6.4. Severability. To the extent permitted by applicable law, the parties hereby waive any provision of law that would render any clause of this Agreement invalid or otherwise unenforceable in any respect. In the event that a provision of this Agreement is held to be invalid or otherwise unenforceable, such provision will be interpreted to fulfill its intended purpose to the maximum extent permitted by applicable law, and the remaining provisions of this Agreement will continue in full force and effect.
6.5. No Waiver. Neither party will be deemed to have waived any of its rights under this Agreement by lapse of time or by any statement or representation other than by an authorized representative in an explicit written waiver. No waiver of a breach of this Agreement will constitute a waiver of any other breach of this Agreement.

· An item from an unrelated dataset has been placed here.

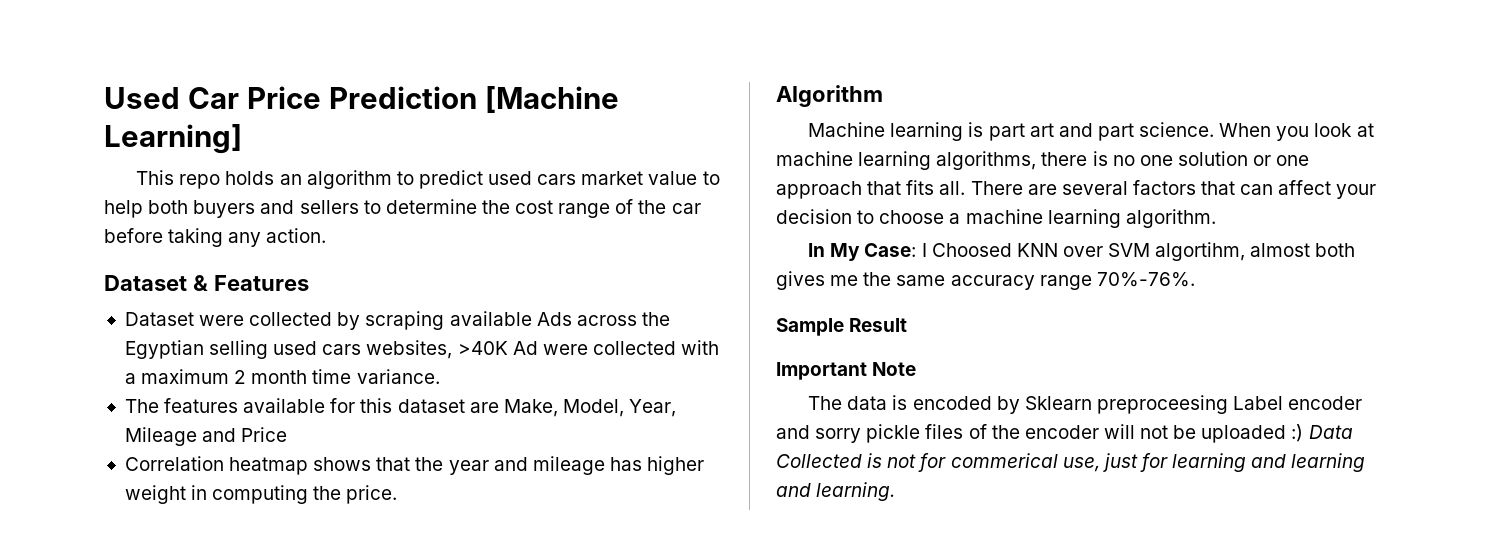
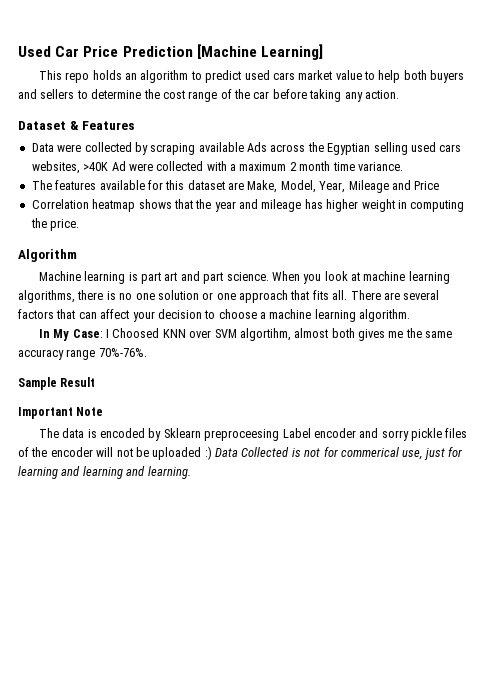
[124,312,194,326] Dataset -> [31,143,54,152] Data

6.6. Choice of Law & Jurisdiction: This Agreement and any dispute, claim or obligation (whether contractual or non-contractual) arising out of or in connection with it or its subject matter or formation shall be governed by the laws of Cyprus, unless otherwise required by the law of the country where the Customer has his habitual residence. Provider and Customer submit all the aforementioned disputes to the jurisdiction of the courts of the country whose laws are applicable subject to the foregoing sentence.
6.8. Entire Agreement. This Agreement sets forth the entire agreement of the parties and supersedes all prior or contemporaneous writings, negotiations, and discussions with respect to its subject matter. Neither party has relied upon any such prior or contemporaneous communications.
6.9. Amendment. This Agreement may not be amended in any way except through a written agreement by authorized representatives of the Provider and the current owner of the NFT.